Is that all she has in her closet are skin tight dresses!! This ***** is so overrated, but she still looks hot in my opinion.

I wish I was her!!!!!!!!!!!!!!!!


----------



## Aquilah (Aug 15, 2007)

Originally Posted by *BeneBaby* /img/forum/go_quote.gif Sorry Kim....You are soooo over the top and Not Hot.
Ditto... I've personally never seen what's so special about her.


----------



## chantelle8686 (Aug 15, 2007)

geez she is a pretty girl but god damn put that arse away!!!

i love her hair tho


----------



## bella1342 (Aug 15, 2007)

wait. is that @$$ for real? i saw another picture, and her butt looked like that, and I thought the picture was just photoshopped or something.


----------



## Solimar (Aug 15, 2007)

What the ass!?

Soooo not.


----------



## StereoXGirl (Aug 15, 2007)

Definitely a NO from me! lol.

Originally Posted by *bella1342* /img/forum/go_quote.gif wait. is that @$$ for real? i saw another picture, and her butt looked like that, and I thought the picture was just photoshopped or something. She has butt implants. So it kind of depends on your definition of "real". lol!


----------



## Lia (Aug 15, 2007)

Originally Posted by *delidee32* /img/forum/go_quote.gif Good lord, if she farted she'd break this dress......lmao



LMAO! Indeed!


----------



## macface (Aug 15, 2007)

her butt is to big but she really pretty.


----------



## sweetnsexy6953 (Aug 15, 2007)

I dont see whats so great about her. I dont even think shes pretty. She needs to go away for a bit.


----------



## saintcloudgirl (Aug 15, 2007)

pretty big butt!!


----------



## enyadoresme (Aug 15, 2007)

Originally Posted by *StereoXGirl* /img/forum/go_quote.gif Definitely a NO from me! lol.

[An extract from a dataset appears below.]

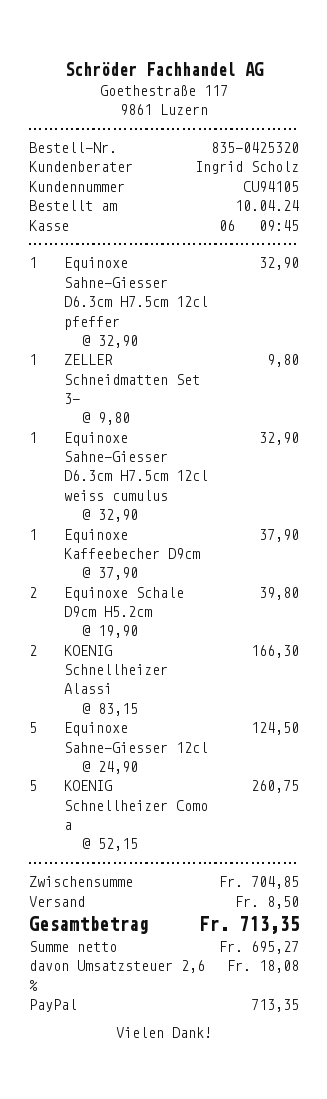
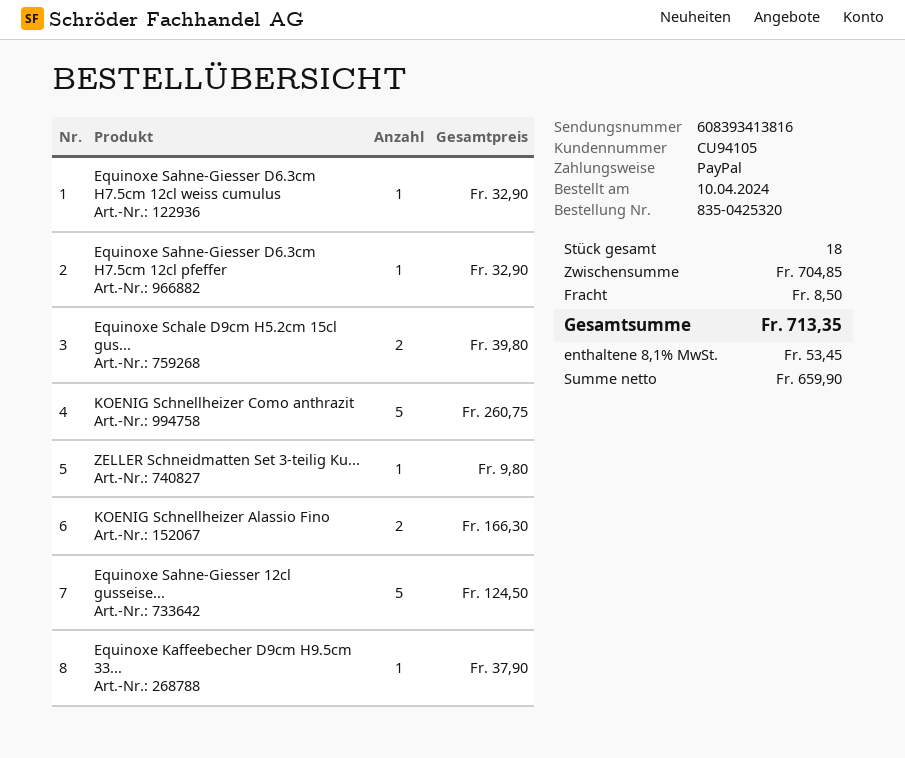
net: 695.27 -> 659.90
tax: 2.6% = 18.08 -> 8.1% = 53.45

She has butt implants. So it kind of depends on your definition of "real". lol!

srsly? i mean some slim women have a big butt...like lil kim before the plastic surgery


----------



## bella1342 (Aug 15, 2007)

Originally Posted by *StereoXGirl* /img/forum/go_quote.gif Definitely a NO from me! lol.


She has butt implants. So it kind of depends on your definition of "real". lol!

i really did not know this. Why would a girl that skinny want a butt THAT big. It makes her look hideous. i think they went overboard.


----------



## niksaki (Aug 15, 2007)

LMAO or laughing her arse off? ha ha she is such a pretty thing but her bum is way too HUGE for her!


----------



## Ashley (Aug 15, 2007)

Has the butt implant thing been confirmed?

She has a pretty face, but I'm tired of seeing her in the same basic outfit and pose all the time.


----------



## Nox (Aug 15, 2007)

Originally Posted by *aplsmash* /img/forum/go_quote.gif Has the butt implant thing been confirmed? Yep. There are before and after pics floating all over the internet if you look for them. Personally, a person that was not born with a big butt should not have it implanted, it just looks "off"... the incongruent, non-blending back curvature just gives it dead away... especially when she was known as "Kim Kard-no-ass-ian" before.


----------



## Annia (Aug 15, 2007)

AHAHAHAHAHAhahahahaahahaha......

that sum it up?






Definitely a no.


----------



## KatJ (Aug 15, 2007)

I think they painted a beautiful color on her.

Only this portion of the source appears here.